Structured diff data

◇ ◇ ◇ ◇ ◇ ◇ ◇

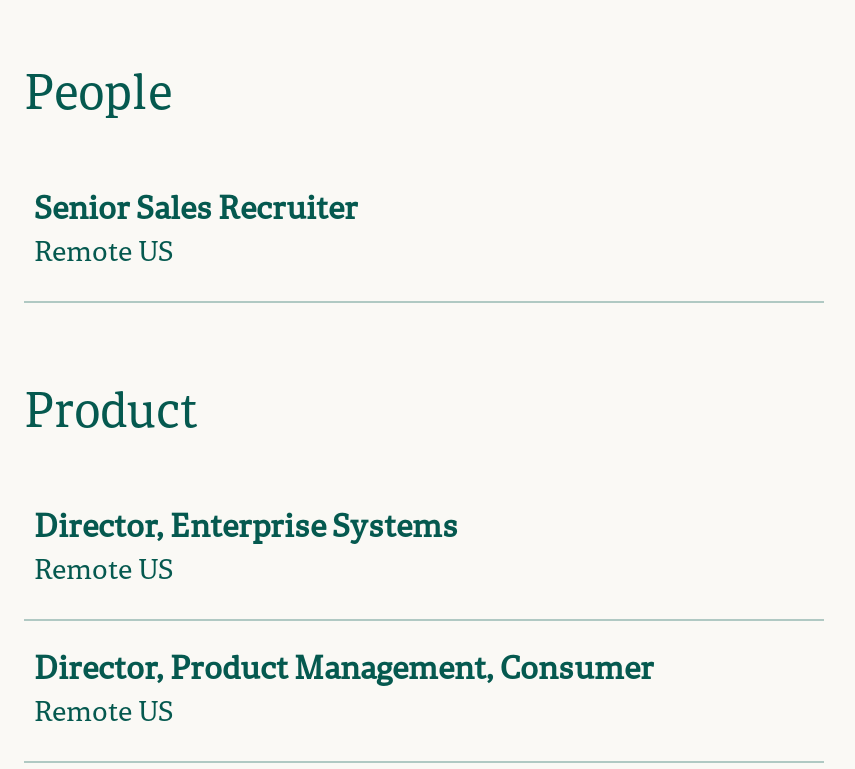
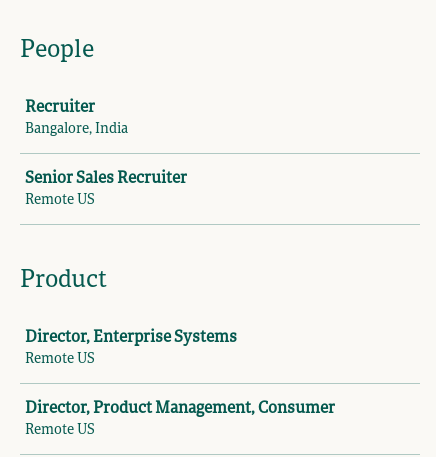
none -> [25,98,128,138] Recruiter | Bangalore, India

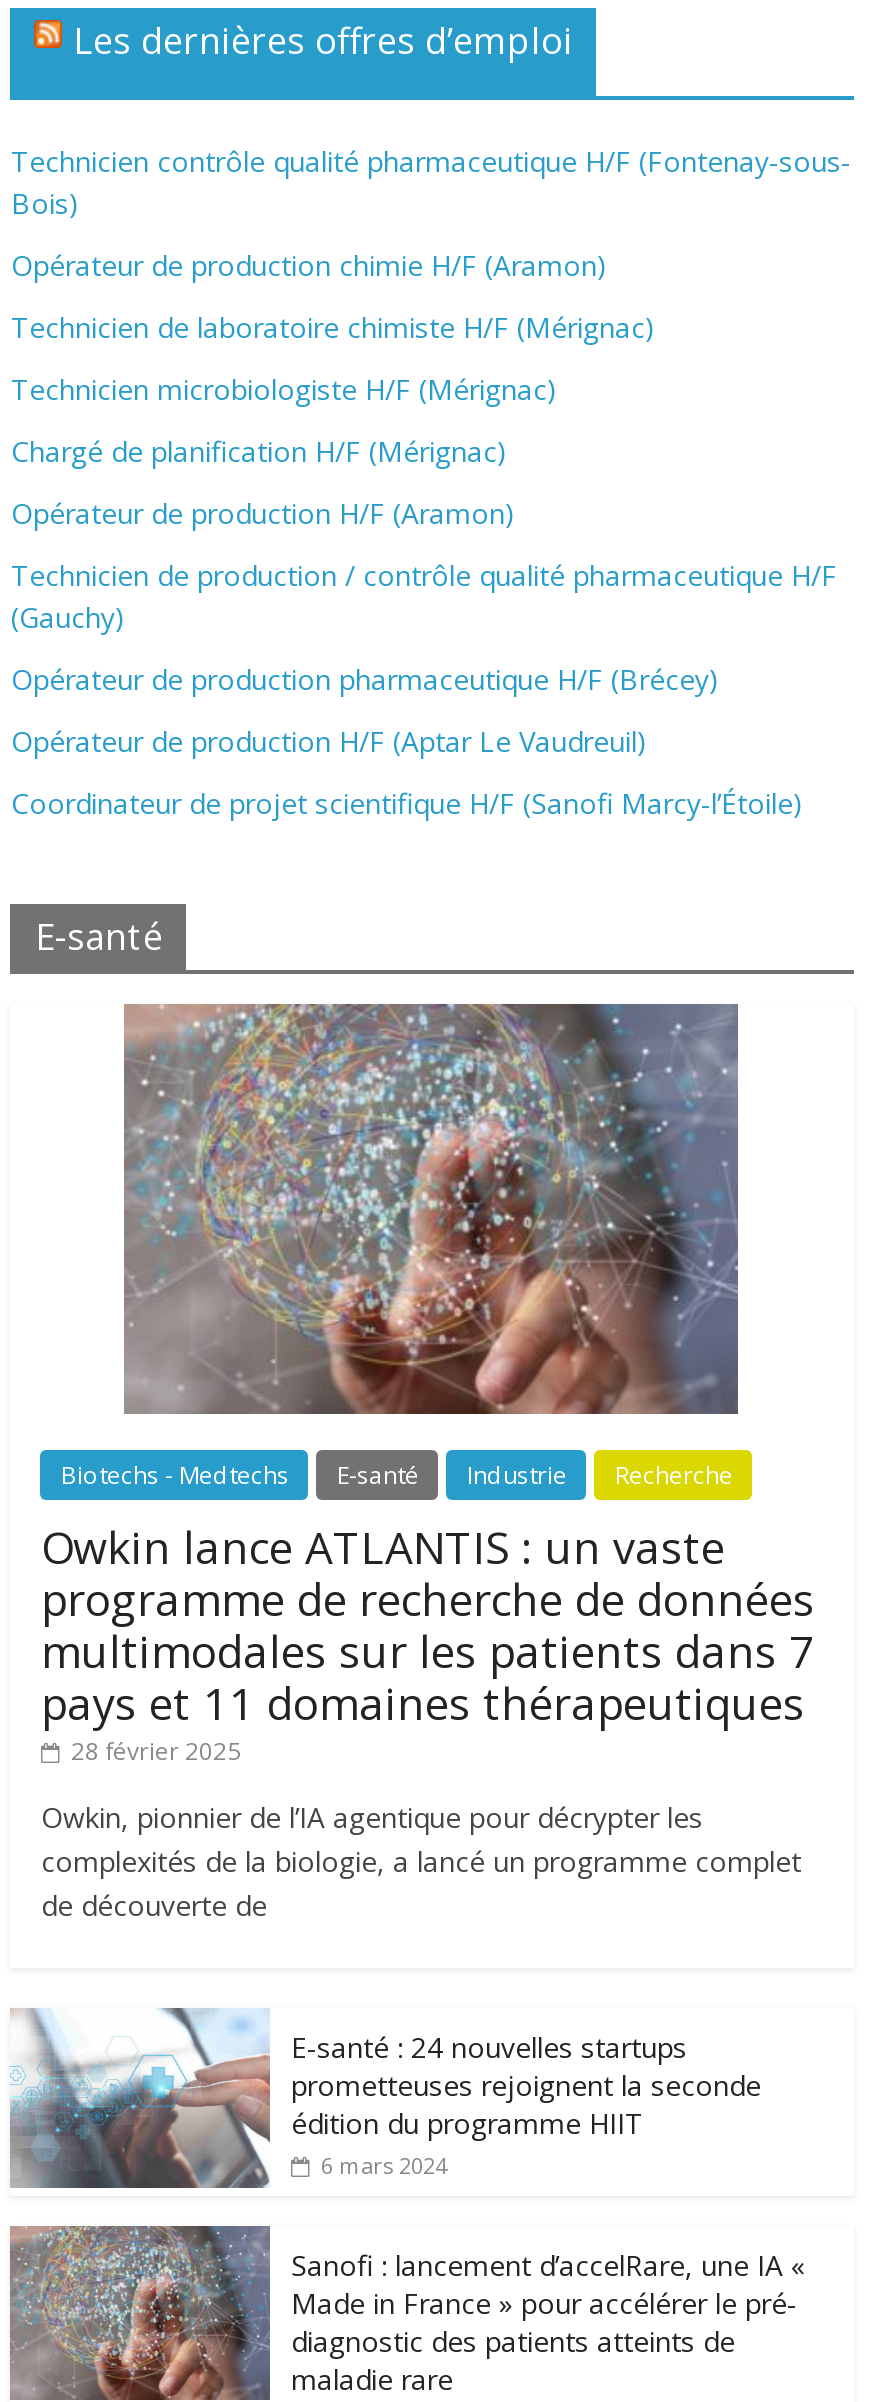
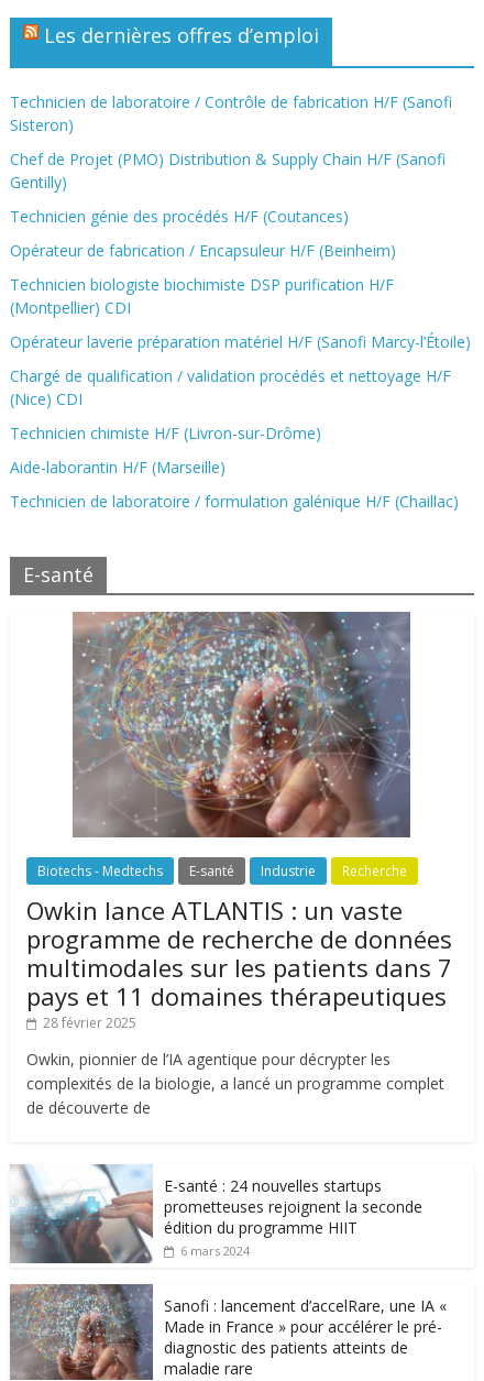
[11,142,851,222] Technicien contrôle qualité pharmaceutique H/F (Fontenay-sous- | Bois) -> [10,91,453,135] Technicien de laboratoire / Contrôle de fabrication H/F (Sanofi | Sisteron)
[11,246,607,284] Opérateur de production chimie H/F (Aramon) -> [10,149,446,193] Chef de Projet (PMO) Distribution & Supply Chain H/F (Sanofi | Gentilly)
[11,308,655,346] Technicien de laboratoire chimiste H/F (Mérignac) -> [10,206,349,227] Technicien génie des procédés H/F (Coutances)
[11,370,557,408] Technicien microbiologiste H/F (Mérignac) -> [10,240,396,261] Opérateur de fabrication / Encapsuleur H/F (Beinheim)
[11,432,507,470] Chargé de planification H/F (Mérignac) -> [10,274,394,318] Technicien biologiste biochimiste DSP purification H/F | (Montpellier) CDI
[11,494,515,532] Opérateur de production H/F (Aramon) -> [10,331,471,352] Opérateur laverie préparation matériel H/F (Sanofi Marcy-l’Étoile)
[11,556,837,636] Technicien de production / contrôle qualité pharmaceutique H/F | (Gauchy) -> [10,365,451,409] Chargé de qualification / validation procédés et nettoyage H/F | (Nice) CDI
[11,660,719,698] Opérateur de production pharmaceutique H/F (Brécey) -> [10,423,322,443] Technicien chimiste H/F (Livron-sur-Drôme)
[11,722,647,760] Opérateur de production H/F (Aptar Le Vaudreuil) -> [10,457,226,478] Aide-laborantin H/F (Marseille)
[11,784,803,822] Coordinateur de projet scientifique H/F (Sanofi Marcy-l’Étoile) -> [10,491,459,512] Technicien de laboratoire / formulation galénique H/F (Chaillac)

◇ ◇ ◇ ◇ ◇ ◇ ◇

▸ To do
Within the data above, pick out all lines holding the word "contrôle".

▸ Expected output
[11,142,851,222] Technicien contrôle qualité pharmaceutique H/F (Fontenay-sous- | Bois) -> [10,91,453,135] Technicien de laboratoire / Contrôle de fabrication H/F (Sanofi | Sisteron)
[11,556,837,636] Technicien de production / contrôle qualité pharmaceutique H/F | (Gauchy) -> [10,365,451,409] Chargé de qualification / validation procédés et nettoyage H/F | (Nice) CDI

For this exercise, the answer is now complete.